[AIM OF THE TASK]:
Report all lines of the records that contain "country".

[RECORD SET]:

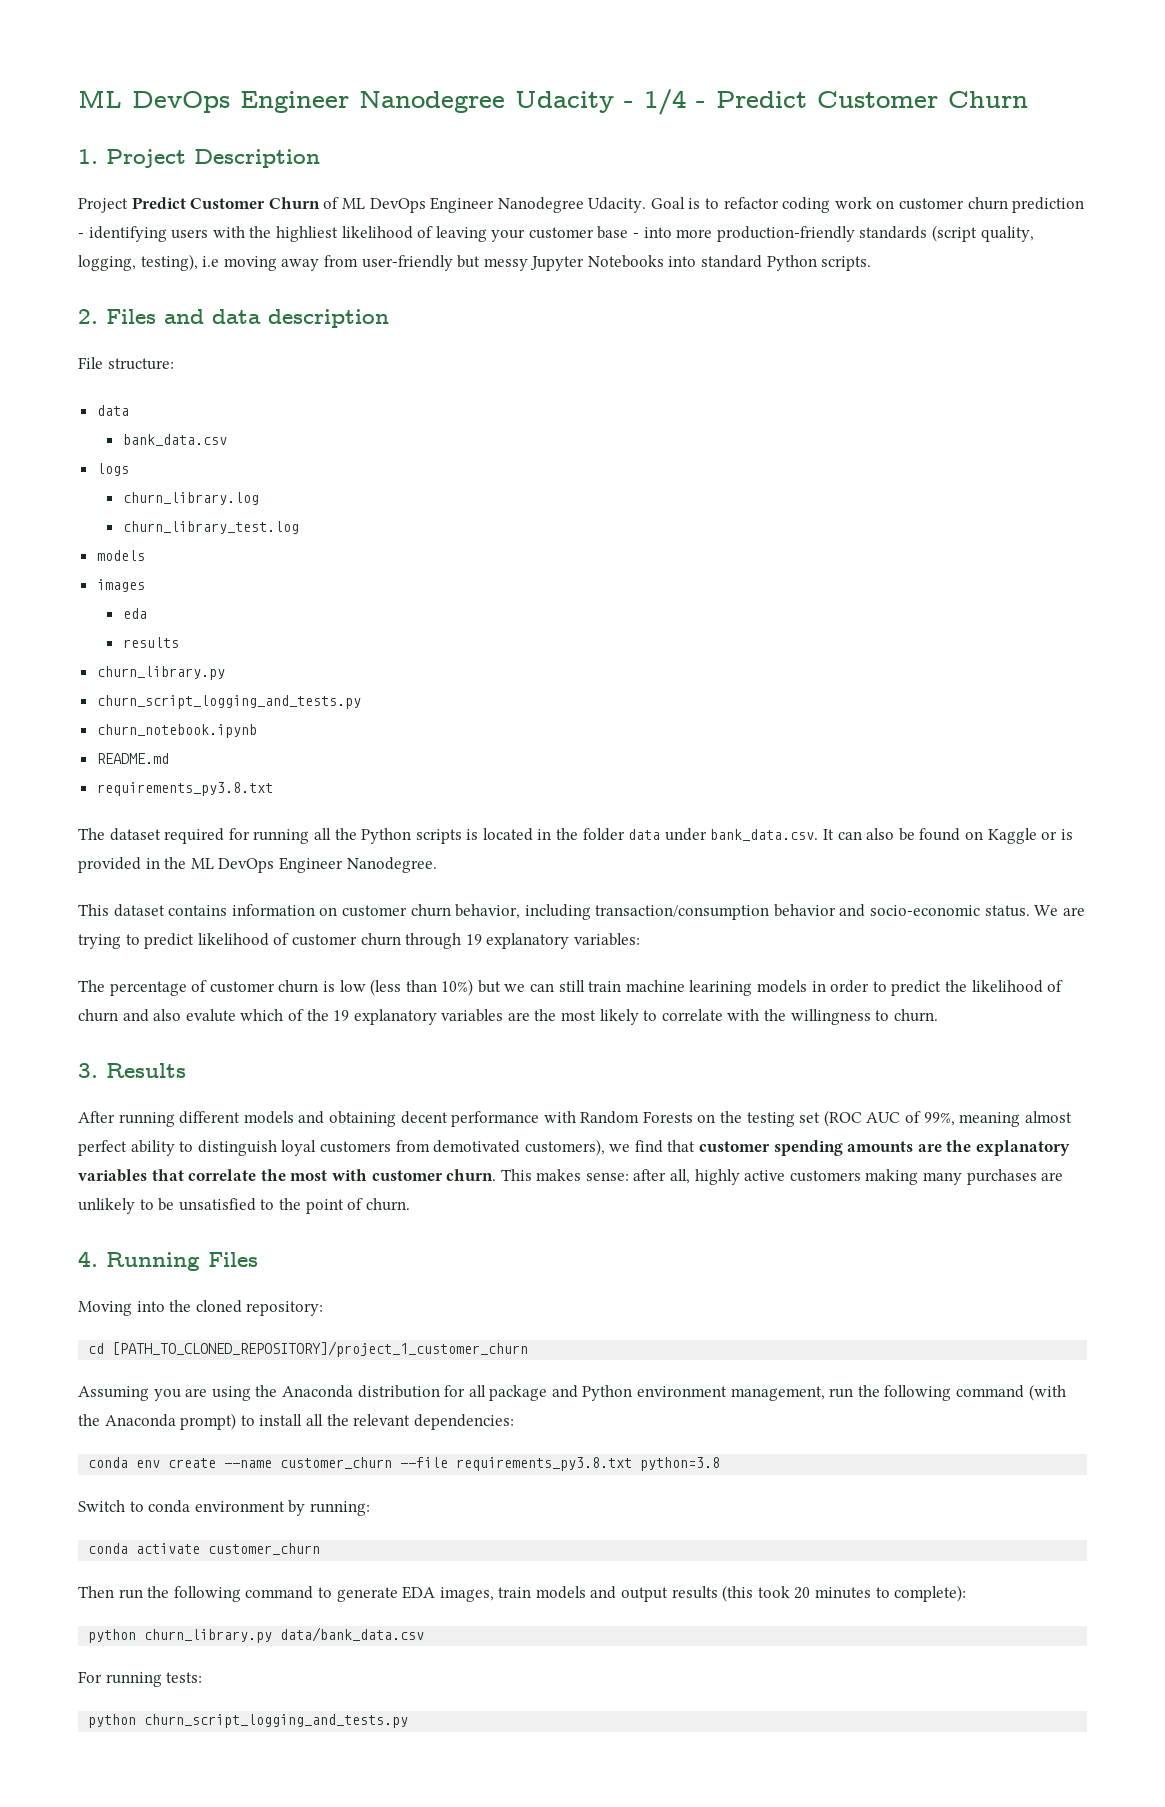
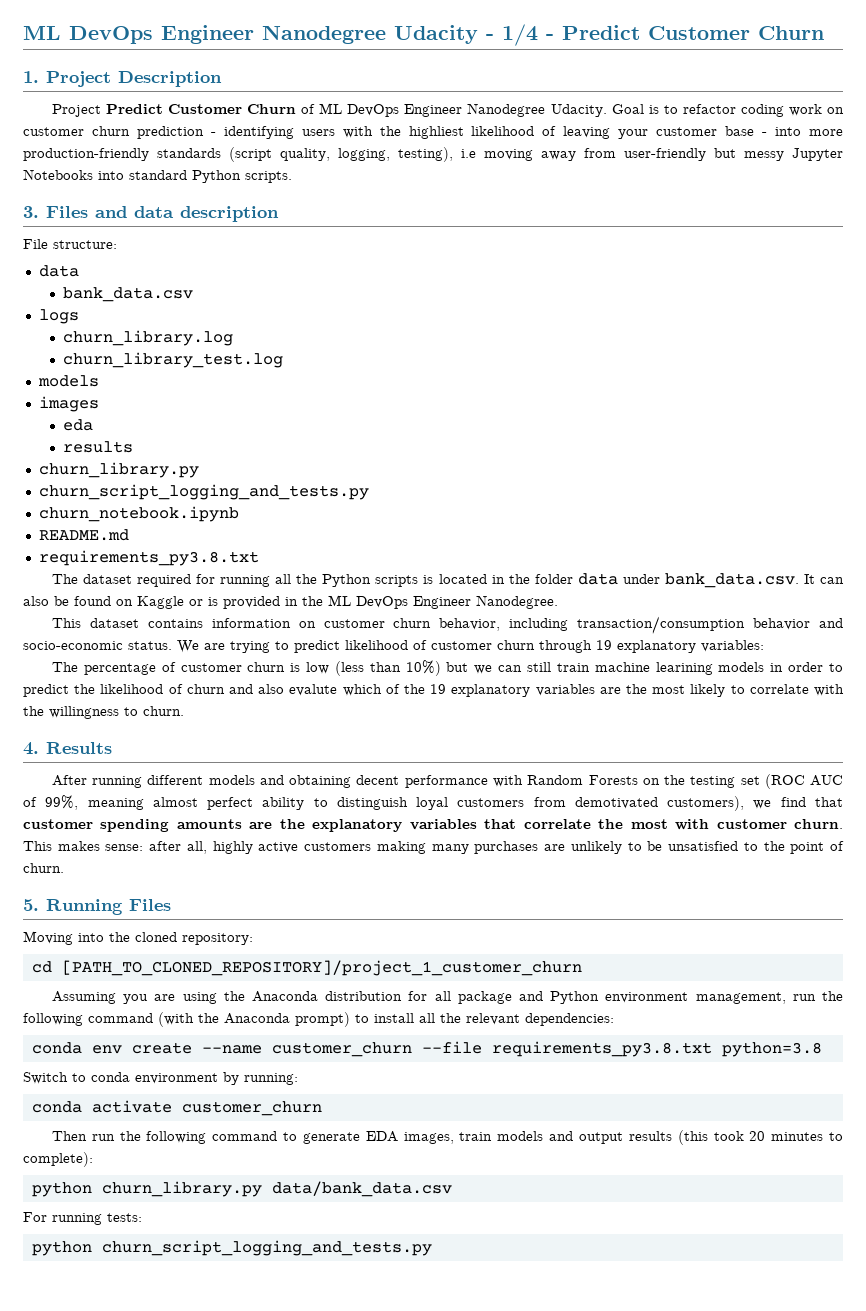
- 2. Files and data description
+ 3. Files and data description
- 3. Results
+ 4. Results
- 4. Running Files
+ 5. Running Files

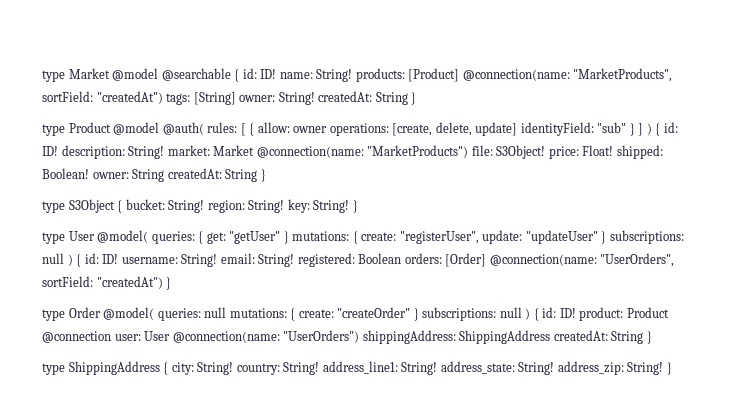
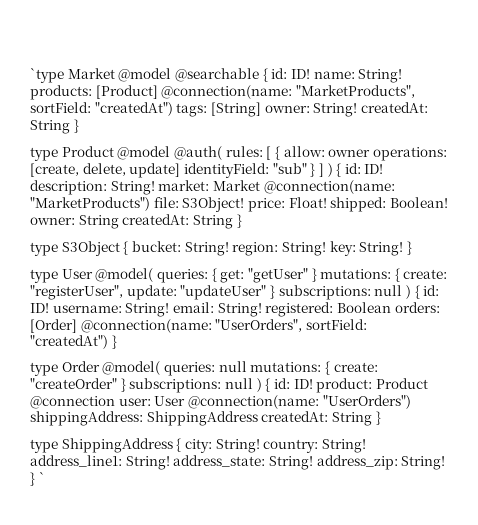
- type Market @model @searchable { id: ID! name: String! products: [Product] @connection(name: "MarketProducts", sortField: "createdAt") tags: [String] owner: String! createdAt: String }
+ `type Market @model @searchable { id: ID! name: String! products: [Product] @connection(name: "MarketProducts", sortField: "createdAt") tags: [String] owner: String! createdAt: String }
- type ShippingAddress { city: String! country: String! address_line1: String! address_state: String! address_zip: String! }
+ type ShippingAddress { city: String! country: String! address_line1: String! address_state: String! address_zip: String! } `

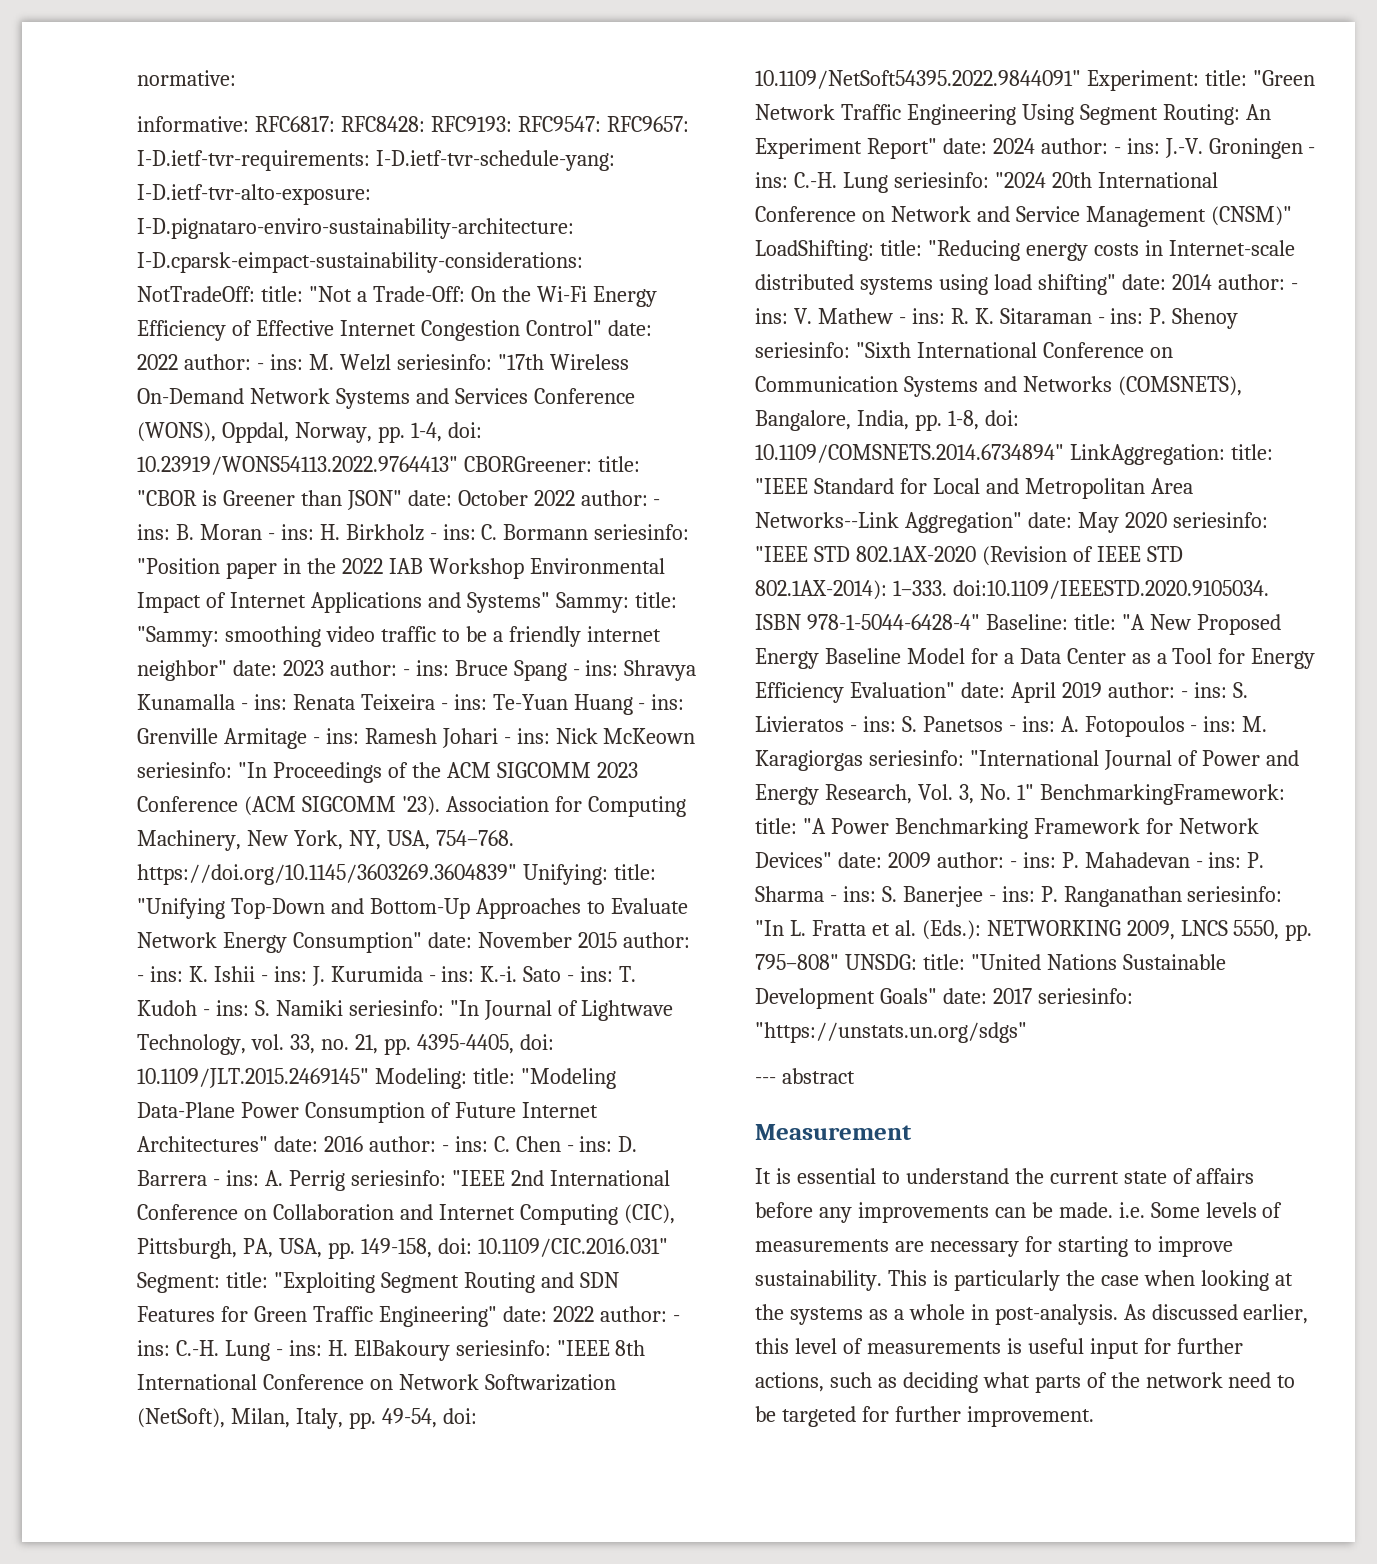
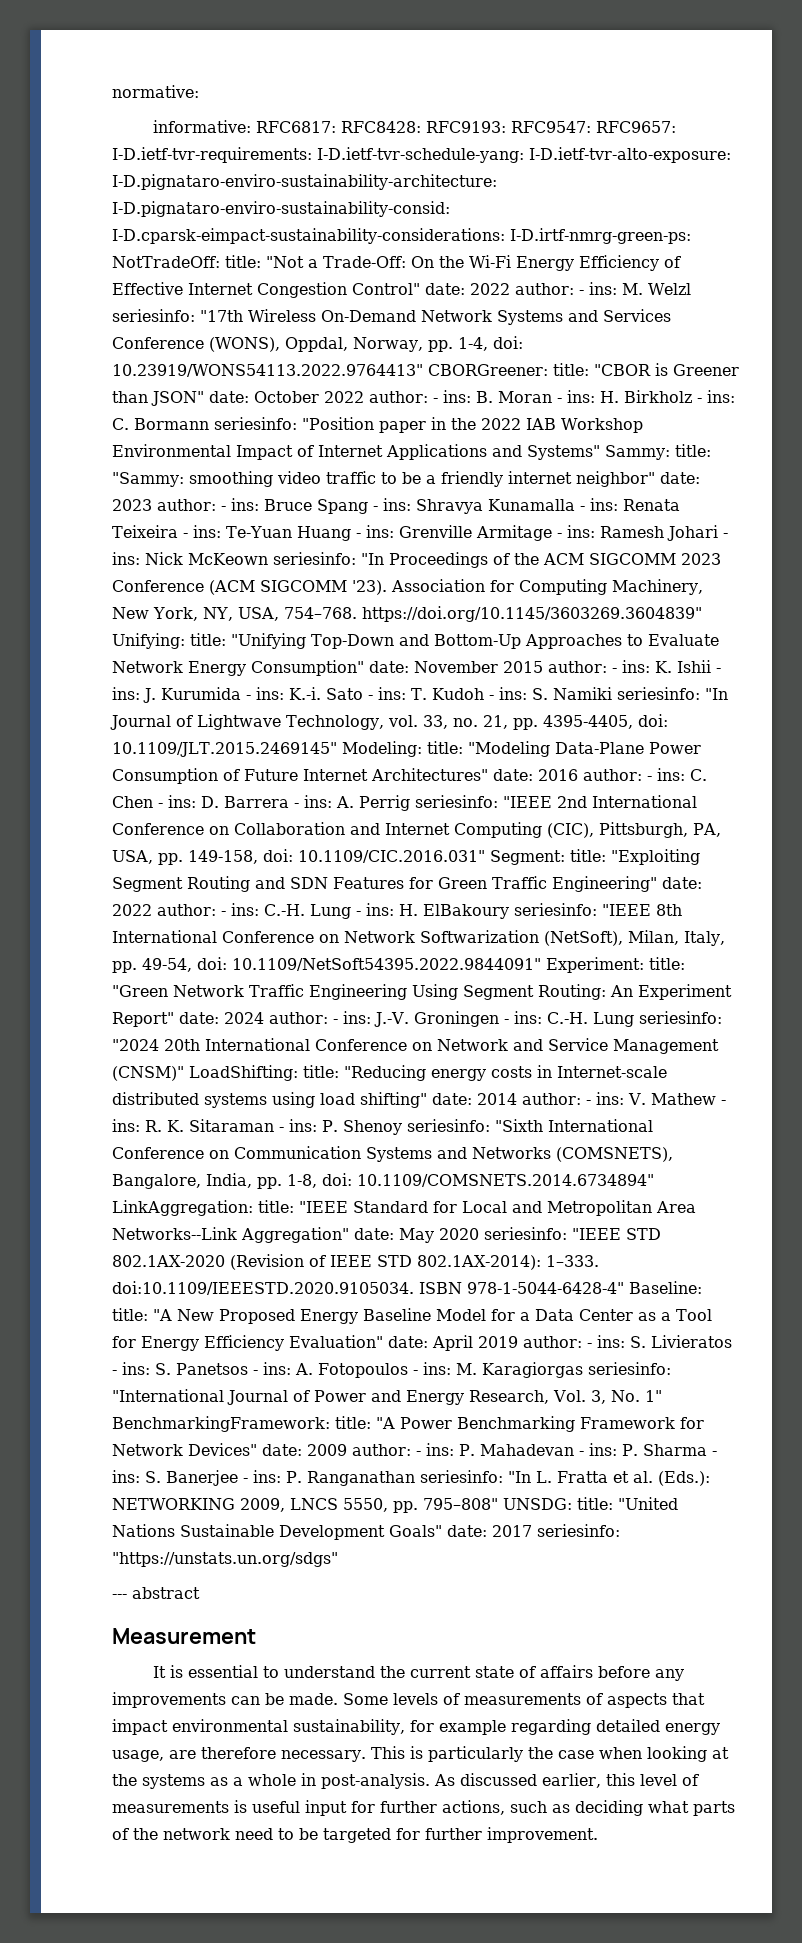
- I-D.cparsk-eimpact-sustainability-considerations:
+ I-D.pignataro-enviro-sustainability-consid: I-D.cparsk-eimpact-sustainability-considerations: I-D.irtf-nmrg-green-ps:
- It is essential to understand the current state of affairs before any improvements can be made. i.e. Some levels of measurements are necessary for starting to improve sustainability.
+ It is essential to understand the current state of affairs before any improvements can be made. Some levels of measurements of aspects that impact environmental sustainability, for example regarding detailed energy usage, are therefore necessary.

[WRITTEN RESPONSE]:
- type ShippingAddress { city: String! country: String! address_line1: String! address_state: String! address_zip: String! }
+ type ShippingAddress { city: String! country: String! address_line1: String! address_state: String! address_zip: String! } `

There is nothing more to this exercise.